Any remuneration element other than specified exceptions will be classified as "wages" and so the structure will be similar across states.

What the New Labour Codes Mean for Hiring, HR Operations & Talent Acquisition?

HR members will have to re-design recruitment procedures, provide letters, contracts and CTC designs.

Key impacts:

  • The templates of the offer letters should incorporate compliance with wages.
  • Budgets on hiring have to be re-calculated.
  • Recruiters should explain take-home and CTC changes.
  • HR Compliance India 2025 is overloaded with records.
  • The restructuring of contracts is necessary in staffing companies.
  • The teams involved in talent acquisition should include increased statutory payouts.

Sector-Wise HR & Hiring Impact Analysis

IT & Tech

  • An increase in salary restructuring.
  • Increased cost for overtime
  • Complexity in remote compliance

Manufacturing

  • Significant modifications in tracking of overtime.
  • It is essential to have contractor licensing regulations.

Retail & Hospitality

  • Prolonged work-hour organizations must be reconsidered.
  • Increased social security coverage.

Startups

  • Restructuring of compensation can bring costs up.
  • The flexibility is impacted by contract labour rules.

Gig & Platform Businesses

  • Compulsory social insurance payments.
  • Registration and record keeping issue

Impact on Gig, Platform and Contract Workers

Labour Code for Gig Workers

Gig workers gain:

  • Universal social security
  • Insurance coverage
  • PF-like benefits (if notified)

Platform Worker Social Security India

  • Aggregators have a structured contribution to platform workers (delivery, ride-hailing, app-based, etc.).

Contract Labour New Rules

The contract staffing firms need to:

  • Have valid licenses
  • Maintain digital registers
  • Ensure workplace safety
  • Provide statutory benefits

According to CNBC-TV18, the new labour codes formally recognise gig and platform workers under social-security provisions, a landmark step for workers in the app economy.

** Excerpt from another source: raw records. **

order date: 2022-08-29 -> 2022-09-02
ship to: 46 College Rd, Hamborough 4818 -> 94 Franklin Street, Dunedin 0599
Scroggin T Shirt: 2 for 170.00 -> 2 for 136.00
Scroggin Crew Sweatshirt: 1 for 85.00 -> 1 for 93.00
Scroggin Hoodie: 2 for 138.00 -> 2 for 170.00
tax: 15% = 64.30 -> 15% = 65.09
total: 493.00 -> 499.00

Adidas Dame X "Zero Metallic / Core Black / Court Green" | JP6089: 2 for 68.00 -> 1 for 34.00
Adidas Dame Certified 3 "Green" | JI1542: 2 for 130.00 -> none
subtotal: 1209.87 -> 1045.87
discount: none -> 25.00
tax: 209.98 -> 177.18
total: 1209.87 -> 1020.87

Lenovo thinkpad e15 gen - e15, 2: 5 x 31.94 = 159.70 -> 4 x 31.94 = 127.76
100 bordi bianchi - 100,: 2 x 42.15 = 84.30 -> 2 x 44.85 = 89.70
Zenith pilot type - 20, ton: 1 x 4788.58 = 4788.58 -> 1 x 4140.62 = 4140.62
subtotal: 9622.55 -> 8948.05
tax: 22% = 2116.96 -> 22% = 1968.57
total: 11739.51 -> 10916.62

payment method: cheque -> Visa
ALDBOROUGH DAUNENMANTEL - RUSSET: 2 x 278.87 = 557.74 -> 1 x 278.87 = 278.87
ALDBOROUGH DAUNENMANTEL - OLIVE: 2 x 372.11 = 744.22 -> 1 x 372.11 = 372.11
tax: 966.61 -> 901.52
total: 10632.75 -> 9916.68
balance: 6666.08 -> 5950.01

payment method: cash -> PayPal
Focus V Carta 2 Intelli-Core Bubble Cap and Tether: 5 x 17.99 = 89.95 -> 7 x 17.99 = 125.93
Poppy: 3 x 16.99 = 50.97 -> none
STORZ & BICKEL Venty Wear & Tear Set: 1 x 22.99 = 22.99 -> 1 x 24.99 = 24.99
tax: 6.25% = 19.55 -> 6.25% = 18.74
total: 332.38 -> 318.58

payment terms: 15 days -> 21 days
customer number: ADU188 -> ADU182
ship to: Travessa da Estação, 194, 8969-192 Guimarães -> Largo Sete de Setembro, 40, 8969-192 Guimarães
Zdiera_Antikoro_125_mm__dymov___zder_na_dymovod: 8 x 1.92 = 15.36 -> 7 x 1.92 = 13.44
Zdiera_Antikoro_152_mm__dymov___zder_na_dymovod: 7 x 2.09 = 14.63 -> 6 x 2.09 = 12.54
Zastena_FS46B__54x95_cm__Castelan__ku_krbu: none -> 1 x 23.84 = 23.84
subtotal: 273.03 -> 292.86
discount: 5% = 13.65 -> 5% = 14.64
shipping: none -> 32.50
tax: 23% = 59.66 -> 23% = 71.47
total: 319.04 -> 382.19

This means that delivery or ride-share workers could now become eligible for benefits previously reserved for employees.

How do the New Labour Codes Affect Employer Costs?

 

  • Higher PF outflows

 

Increase in basic salary = increase PF contributions.

 

  • Increased gratuity obligations

 

According to higher minimum wages and experience.

 

  • Increased compliance cost

 

Incorporates electronic mechanisms, auditing, paperwork and education.

 

  • Overtime obligations

 

Strict monitoring and increased payout.

 

  • Social security of gig workers

 

It requires aggregators to make contributions towards welfare funds.

All in all, the cost of labour can rise by 4-12% in accordance with the industry.

What Payroll and HRMS Upgrades Are Required for Compliance?

In order to meet the requirements of the Payroll Software Labour Code, HRMS platforms have to support:

  • New design of wage definition.
  • Computed PF, ESIC, gratuity and LWF.
  • Overtime tracking
  • Shift rule updates
  • Leave Rules New Labour Code
  • State-wise compliance changes.
  • Audit logs and digital registers.
  • Tracker of Notifications of the State Labour.
  • Contractor management

Flexible rule engines are already provided on platforms such as uKnowva HRMS to suit the new codes.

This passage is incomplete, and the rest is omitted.